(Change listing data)
--- START ---
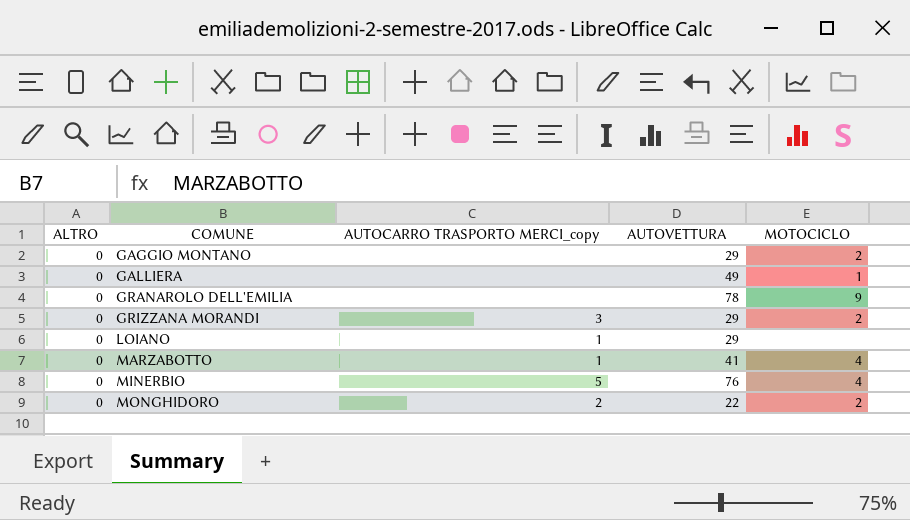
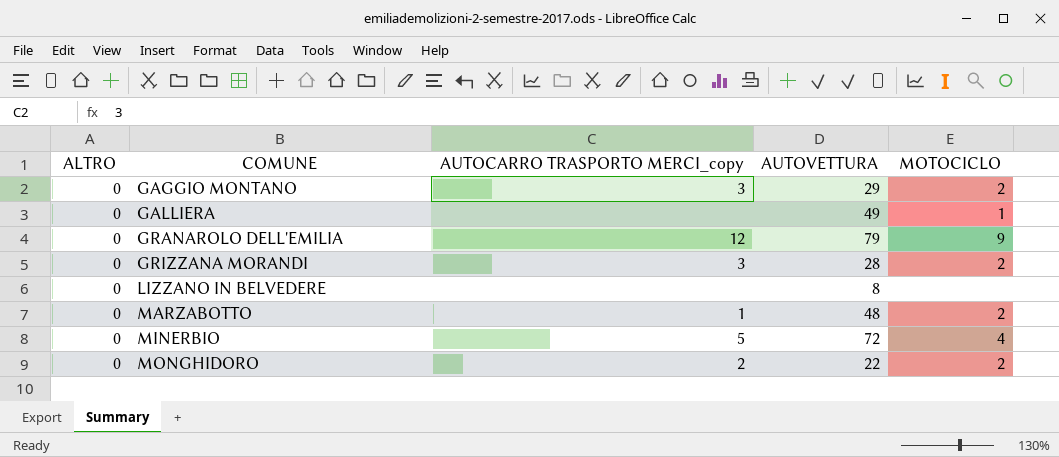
row LOIANO: 0 | 1 | 29 | none -> none
GAGGIO MONTANO | AUTOCARRO TRASPORTO MERCI_copy: none -> 3
GRANAROLO DELL'EMILIA | AUTOCARRO TRASPORTO MERCI_copy: none -> 12
GRANAROLO DELL'EMILIA | AUTOVETTURA: 78 -> 79
GRIZZANA MORANDI | AUTOVETTURA: 29 -> 28
row LIZZANO IN BELVEDERE: none -> 0 | none | 8 | none
MARZABOTTO | AUTOVETTURA: 41 -> 48
MARZABOTTO | MOTOCICLO: 4 -> 2
MINERBIO | AUTOVETTURA: 76 -> 72

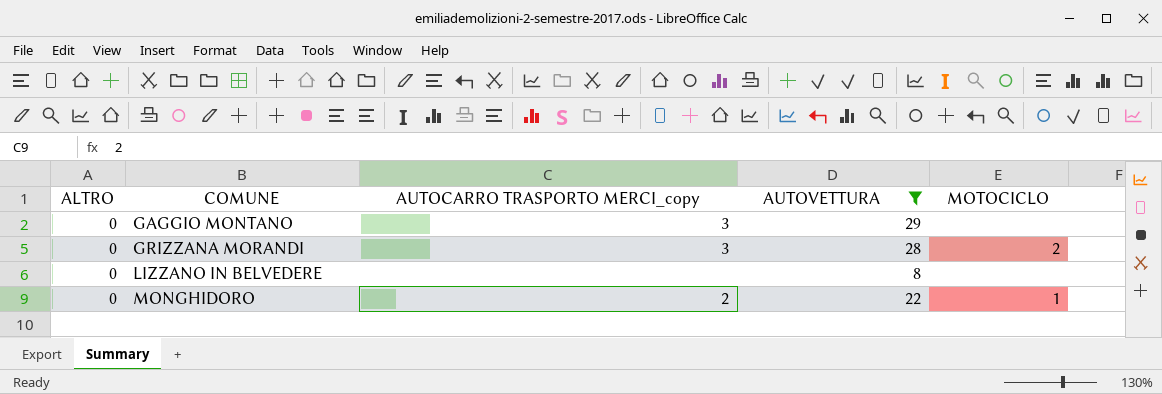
filter: none -> AUTOVETTURA <= 29
GAGGIO MONTANO | MOTOCICLO: 2 -> none
MONGHIDORO | MOTOCICLO: 2 -> 1

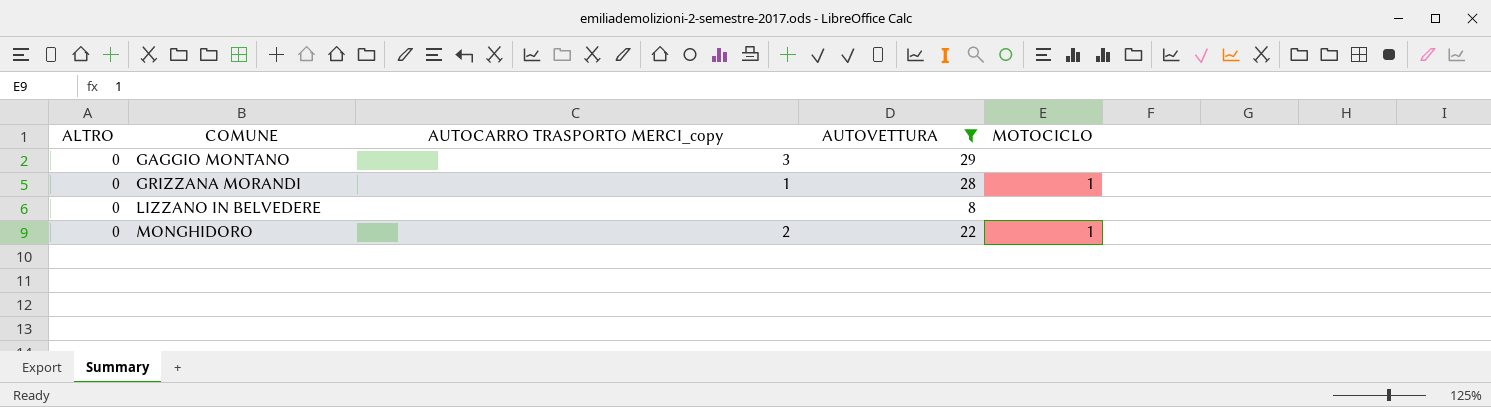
GRIZZANA MORANDI | AUTOCARRO TRASPORTO MERCI_copy: 3 -> 1
GRIZZANA MORANDI | MOTOCICLO: 2 -> 1

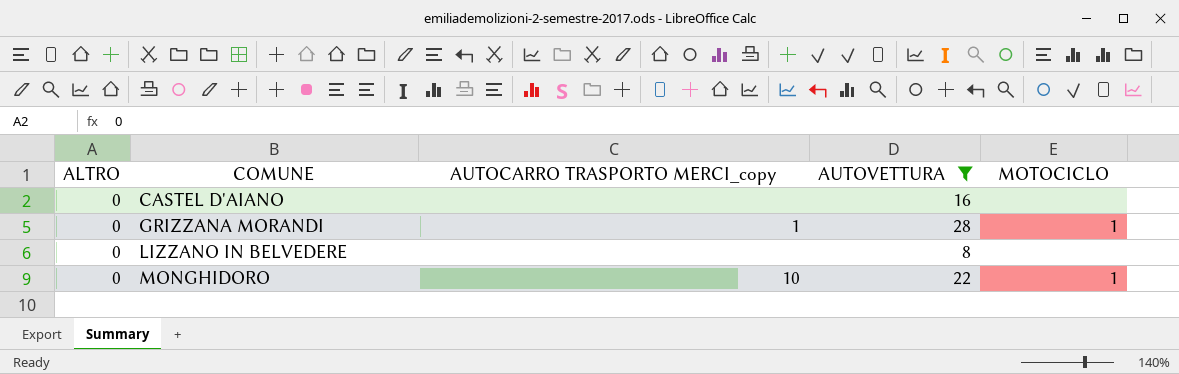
row GAGGIO MONTANO: 0 | 3 | 29 | none -> none
row CASTEL D'AIANO: none -> 0 | none | 16 | none
MONGHIDORO | AUTOCARRO TRASPORTO MERCI_copy: 2 -> 10

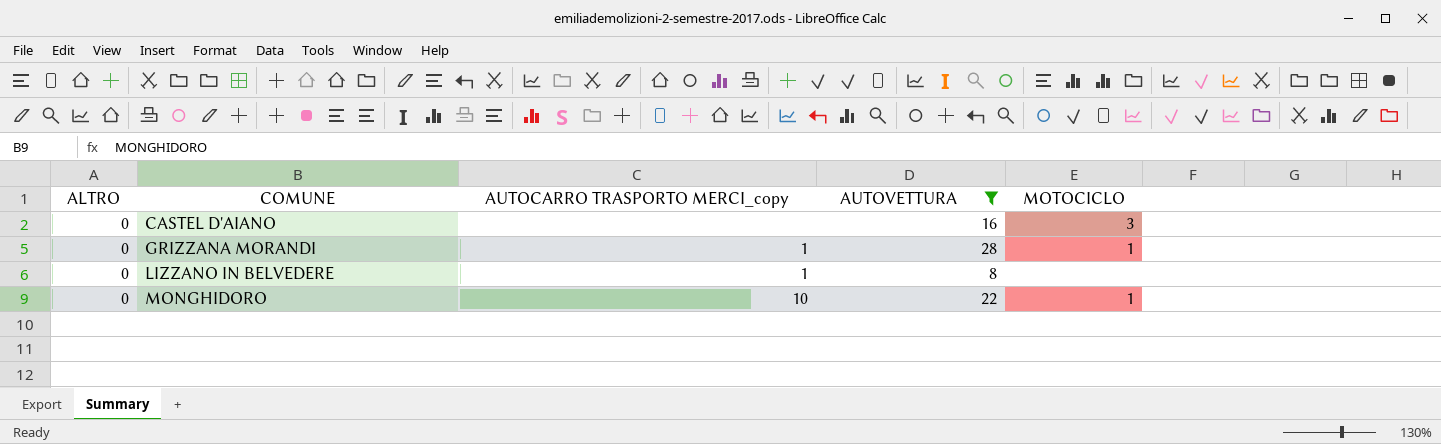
CASTEL D'AIANO | MOTOCICLO: none -> 3
LIZZANO IN BELVEDERE | AUTOCARRO TRASPORTO MERCI_copy: none -> 1

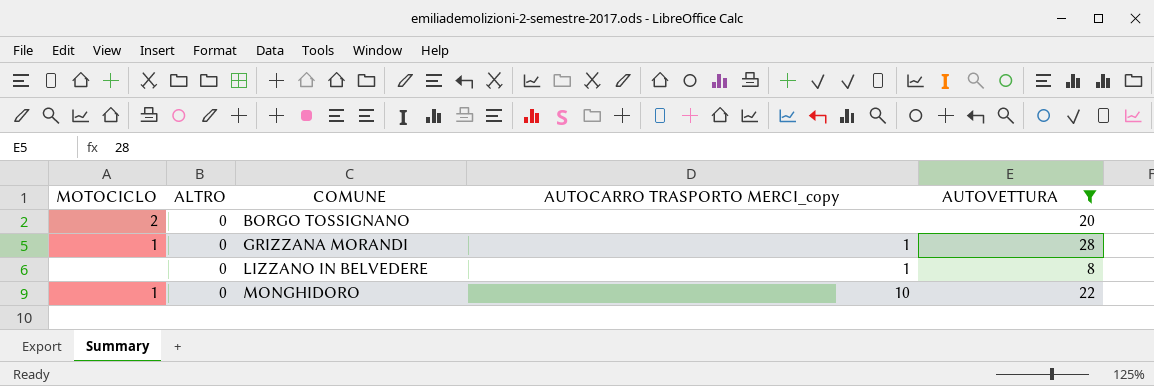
column MOTOCICLO | position: 5 -> 1
row CASTEL D'AIANO: 0 | none | 16 | 3 -> none
row BORGO TOSSIGNANO: none -> 2 | 0 | none | 20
--- END ---
**PROBLEM**
Above are entries with pictures among them. Write out exactly the lines from the one containing "GRIZZANA MORANDI | AUTOCARRO" through the one containing "row CASTEL D'AIANO: 0 | none | 16 | 3 -> none", ends included, and leave those pictures out.

**TASK SOLUTION**
GRIZZANA MORANDI | AUTOCARRO TRASPORTO MERCI_copy: 3 -> 1
GRIZZANA MORANDI | MOTOCICLO: 2 -> 1

row GAGGIO MONTANO: 0 | 3 | 29 | none -> none
row CASTEL D'AIANO: none -> 0 | none | 16 | none
MONGHIDORO | AUTOCARRO TRASPORTO MERCI_copy: 2 -> 10

CASTEL D'AIANO | MOTOCICLO: none -> 3
LIZZANO IN BELVEDERE | AUTOCARRO TRASPORTO MERCI_copy: none -> 1

column MOTOCICLO | position: 5 -> 1
row CASTEL D'AIANO: 0 | none | 16 | 3 -> none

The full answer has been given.